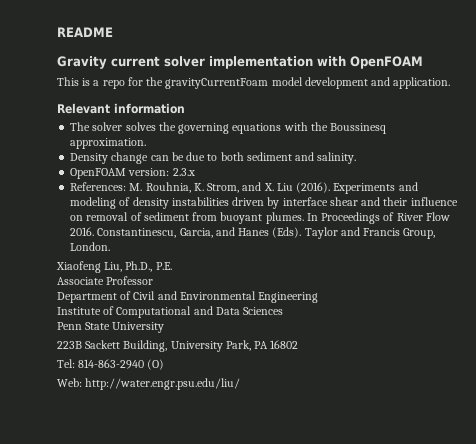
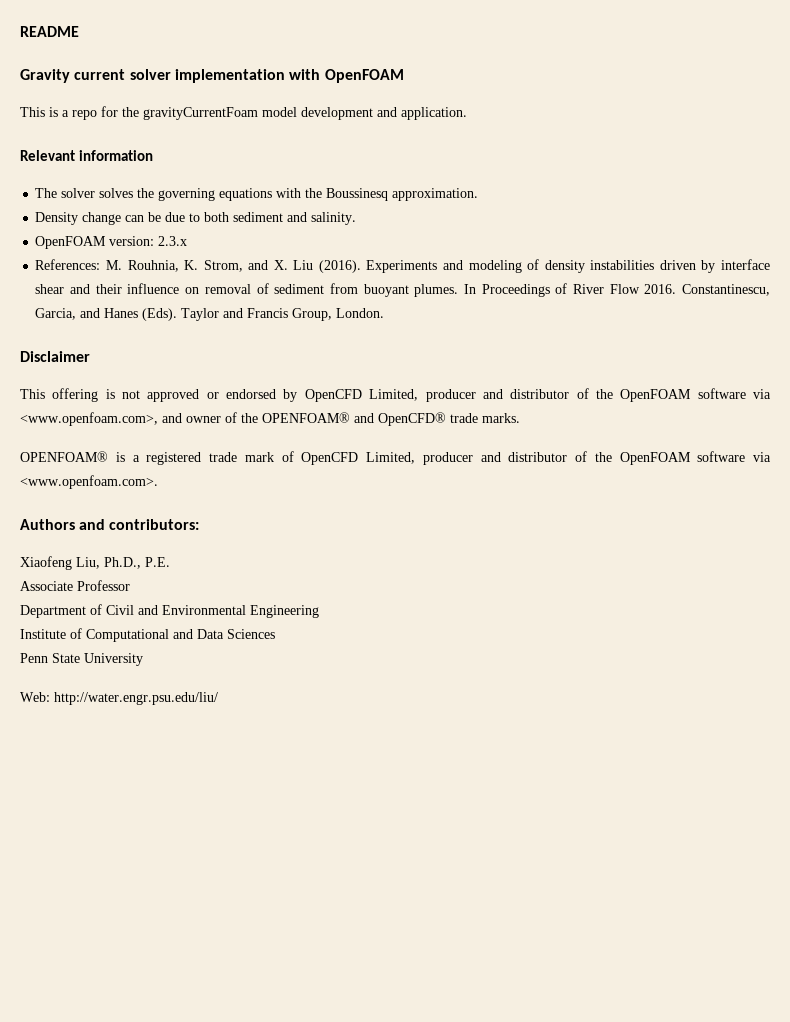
+ Disclaimer
+ This offering is not approved or endorsed by OpenCFD Limited, producer and distributor of the OpenFOAM software via <www.openfoam.com>, and owner of the OPENFOAM® and OpenCFD® trade marks.
+ OPENFOAM® is a registered trade mark of OpenCFD Limited, producer and distributor of the OpenFOAM software via <www.openfoam.com>.
+ Authors and contributors:
- 223B Sackett Building, University Park, PA 16802
- Tel: 814-863-2940 (O)

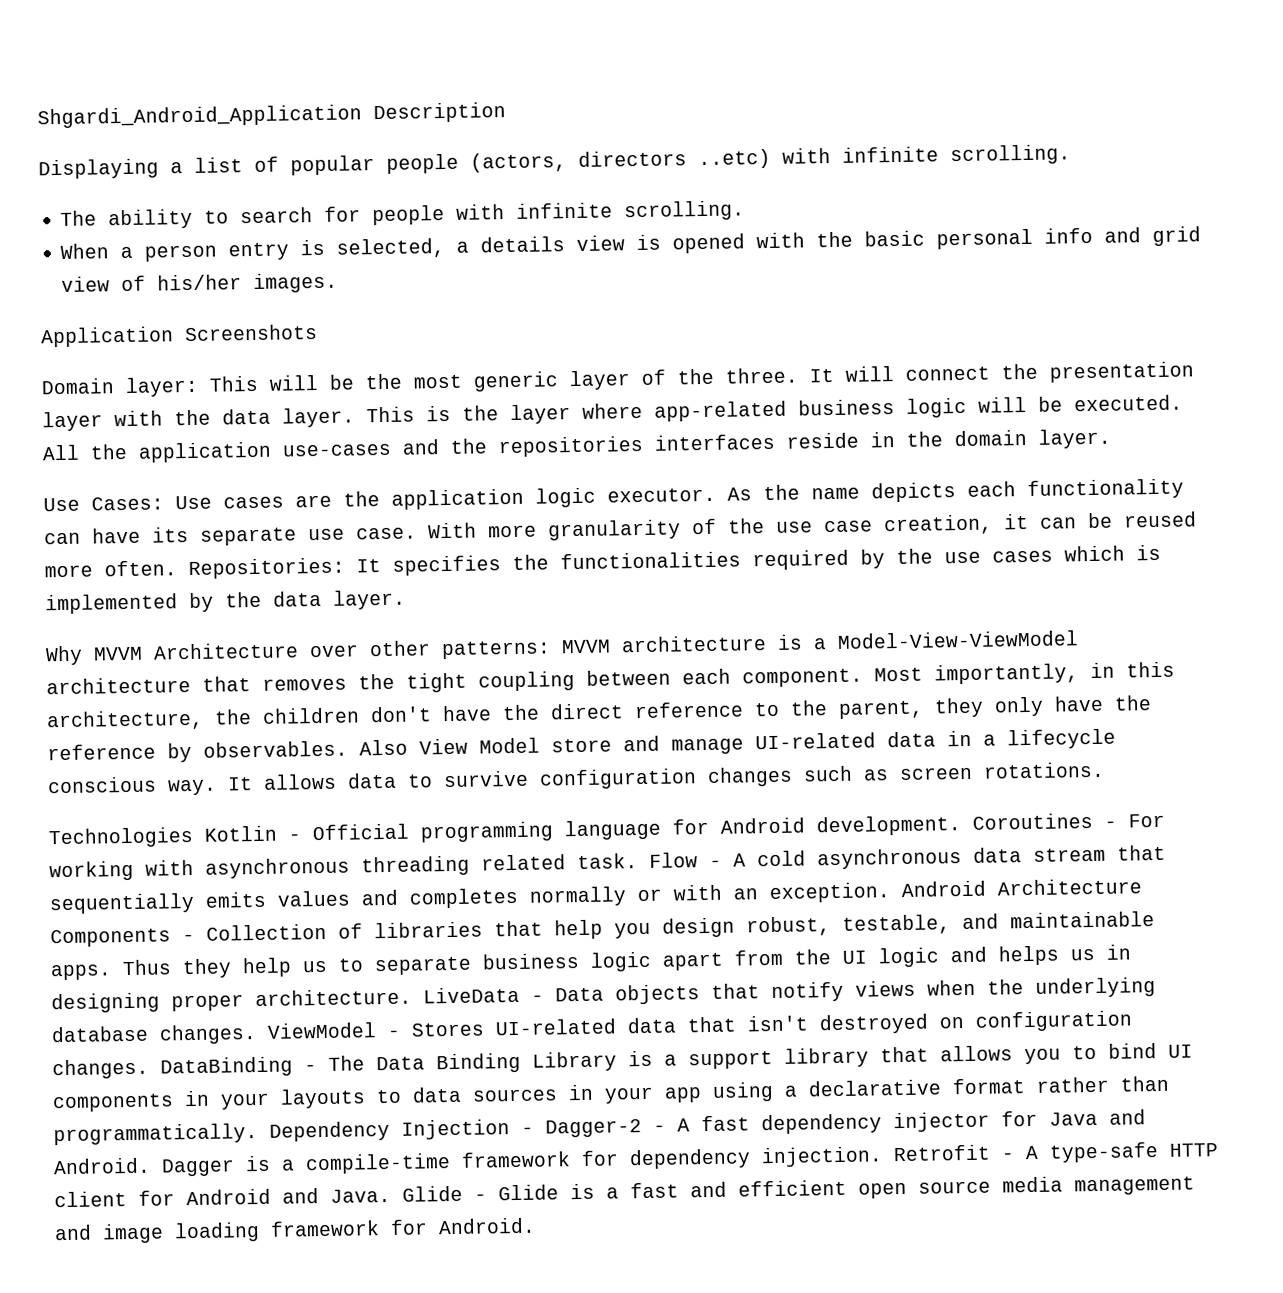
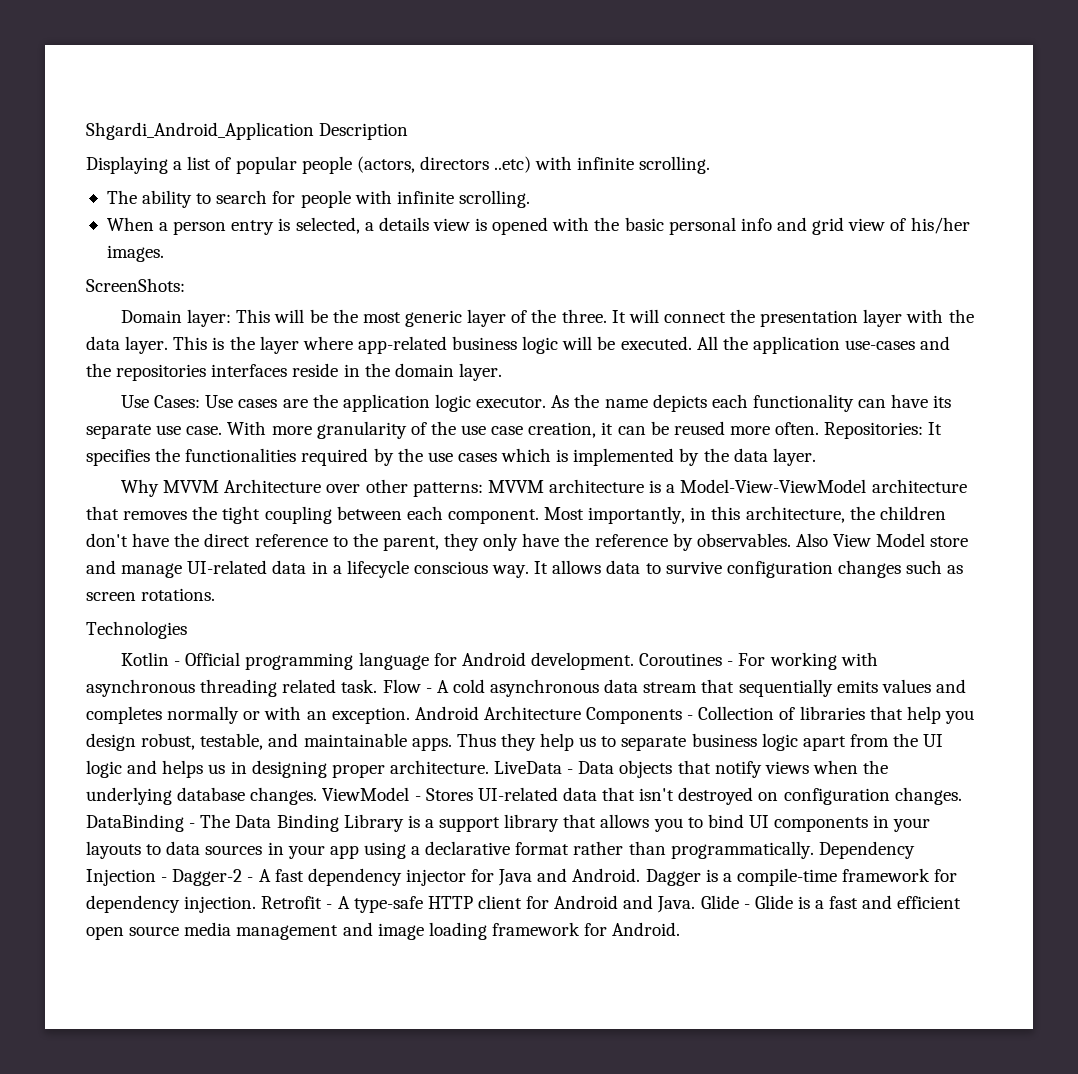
- Application Screenshots
+ ScreenShots:
- Technologies Kotlin - Official programming language for Android development.
+ Technologies
+ Kotlin - Official programming language for Android development.

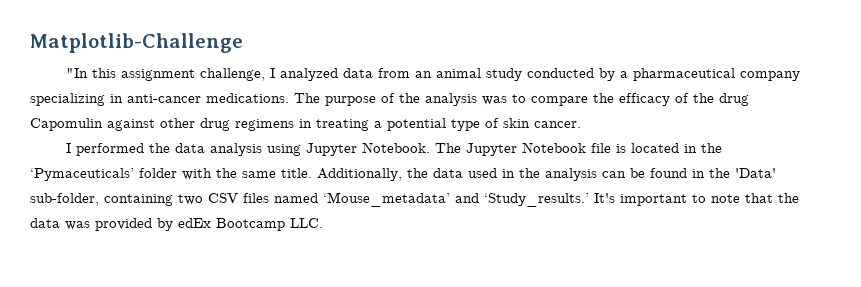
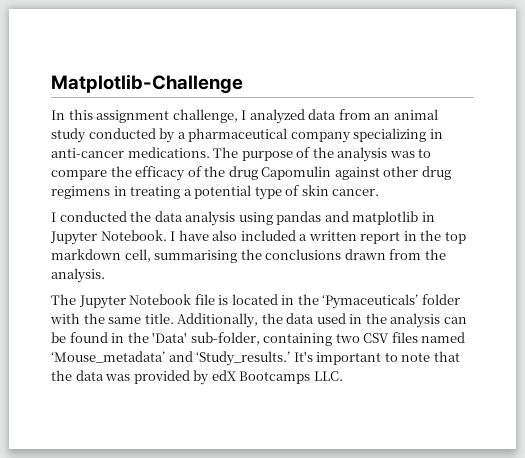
- "In this assignment challenge, I analyzed data from an animal study conducted by a pharmaceutical company specializing in anti-cancer medications.
+ In this assignment challenge, I analyzed data from an animal study conducted by a pharmaceutical company specializing in anti-cancer medications.
- I performed the data analysis using Jupyter Notebook. The Jupyter Notebook file is located in the ‘Pymaceuticals’ folder with the same title.
+ I conducted the data analysis using pandas and matplotlib in Jupyter Notebook. I have also included a written report in the top markdown cell, summarising the conclusions drawn from the analysis.
+ The Jupyter Notebook file is located in the ‘Pymaceuticals’ folder with the same title.
- It's important to note that the data was provided by edEx Bootcamp LLC.
+ It's important to note that the data was provided by edX Bootcamps LLC.

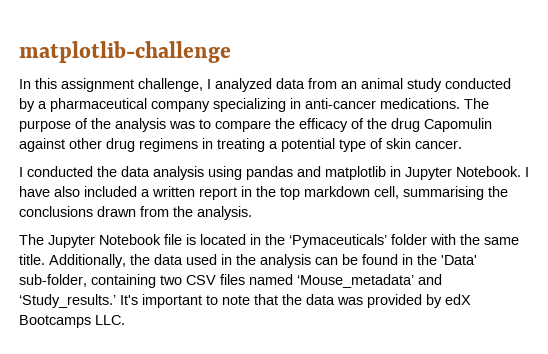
- Matplotlib-Challenge
+ matplotlib-challenge

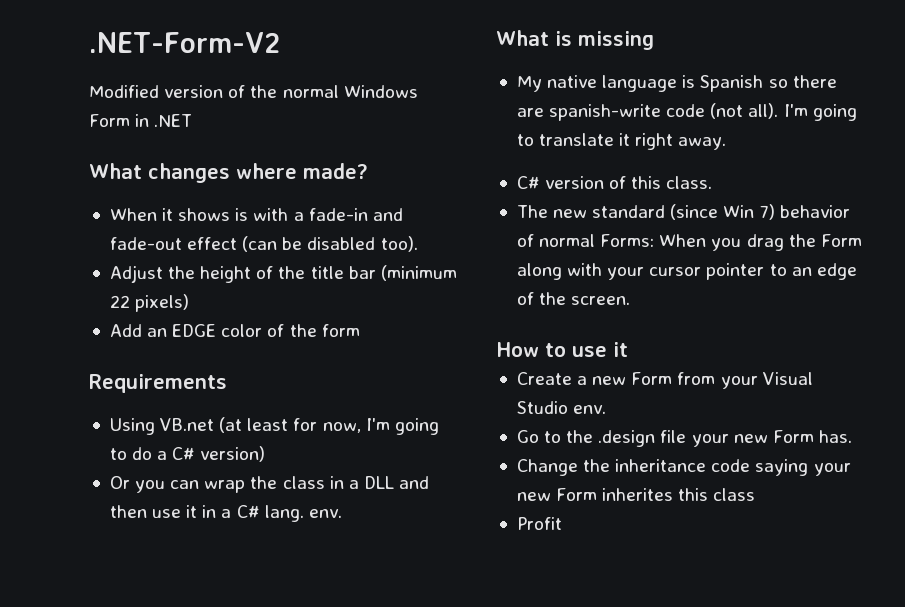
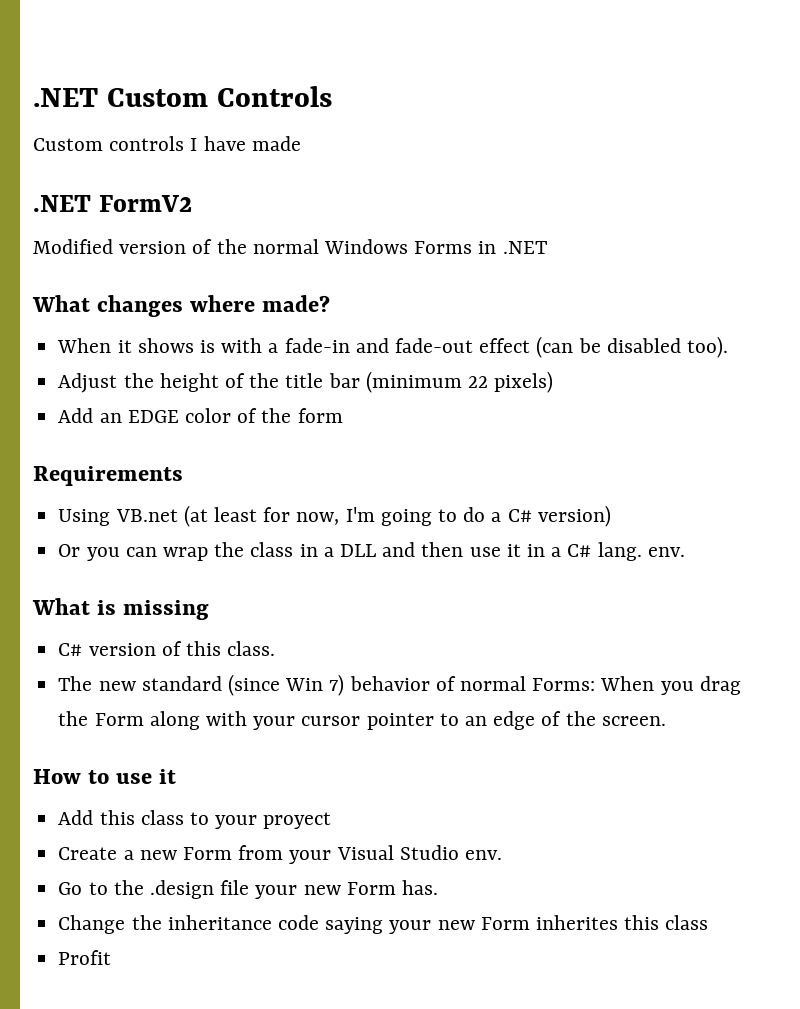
- .NET-Form-V2
+ .NET Custom Controls
+ Custom controls I have made
+ .NET FormV2
- Modified version of the normal Windows Form in .NET
+ Modified version of the normal Windows Forms in .NET
- My native language is Spanish so there are spanish-write code (not all). I'm going to translate it right away.
+ Add this class to your proyect

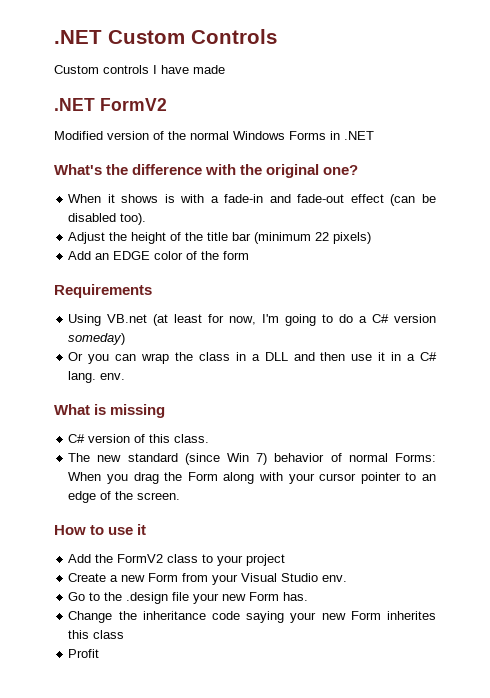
- What changes where made?
+ What's the difference with the original one?
- Using VB.net (at least for now, I'm going to do a C# version)
+ Using VB.net (at least for now, I'm going to do a C# version someday)
- Add this class to your proyect
+ Add the FormV2 class to your project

• • • • •

YOUR TASK — Please find out how many lines of the material contain the string "title" and answer with the count alone.

WRITTEN REPLY — 2